> _Material for this exercise_
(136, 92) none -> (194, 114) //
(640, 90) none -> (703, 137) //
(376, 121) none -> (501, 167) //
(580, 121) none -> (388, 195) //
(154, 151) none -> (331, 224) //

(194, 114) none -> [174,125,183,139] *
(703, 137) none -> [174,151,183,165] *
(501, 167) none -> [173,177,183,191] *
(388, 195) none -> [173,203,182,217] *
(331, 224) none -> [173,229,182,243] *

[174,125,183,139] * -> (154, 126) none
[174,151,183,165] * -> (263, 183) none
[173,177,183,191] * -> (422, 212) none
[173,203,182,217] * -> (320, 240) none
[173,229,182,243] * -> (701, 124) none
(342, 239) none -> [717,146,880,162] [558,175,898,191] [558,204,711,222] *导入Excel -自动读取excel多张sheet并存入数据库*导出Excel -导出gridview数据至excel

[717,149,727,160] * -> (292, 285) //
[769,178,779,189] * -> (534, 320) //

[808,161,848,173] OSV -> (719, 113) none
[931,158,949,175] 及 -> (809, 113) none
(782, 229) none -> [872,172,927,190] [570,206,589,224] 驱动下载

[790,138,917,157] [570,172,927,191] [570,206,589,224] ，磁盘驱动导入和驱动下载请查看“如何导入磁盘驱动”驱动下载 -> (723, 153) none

> _Requirement_
Exactly reproduce the lines of the data above that run from the line containing "[808,161,848,173] OSV -> (719, 113) none" through the final one.

> _Result of the task_
[808,161,848,173] OSV -> (719, 113) none
[931,158,949,175] 及 -> (809, 113) none
(782, 229) none -> [872,172,927,190] [570,206,589,224] 驱动下载

[790,138,917,157] [570,172,927,191] [570,206,589,224] ，磁盘驱动导入和驱动下载请查看“如何导入磁盘驱动”驱动下载 -> (723, 153) none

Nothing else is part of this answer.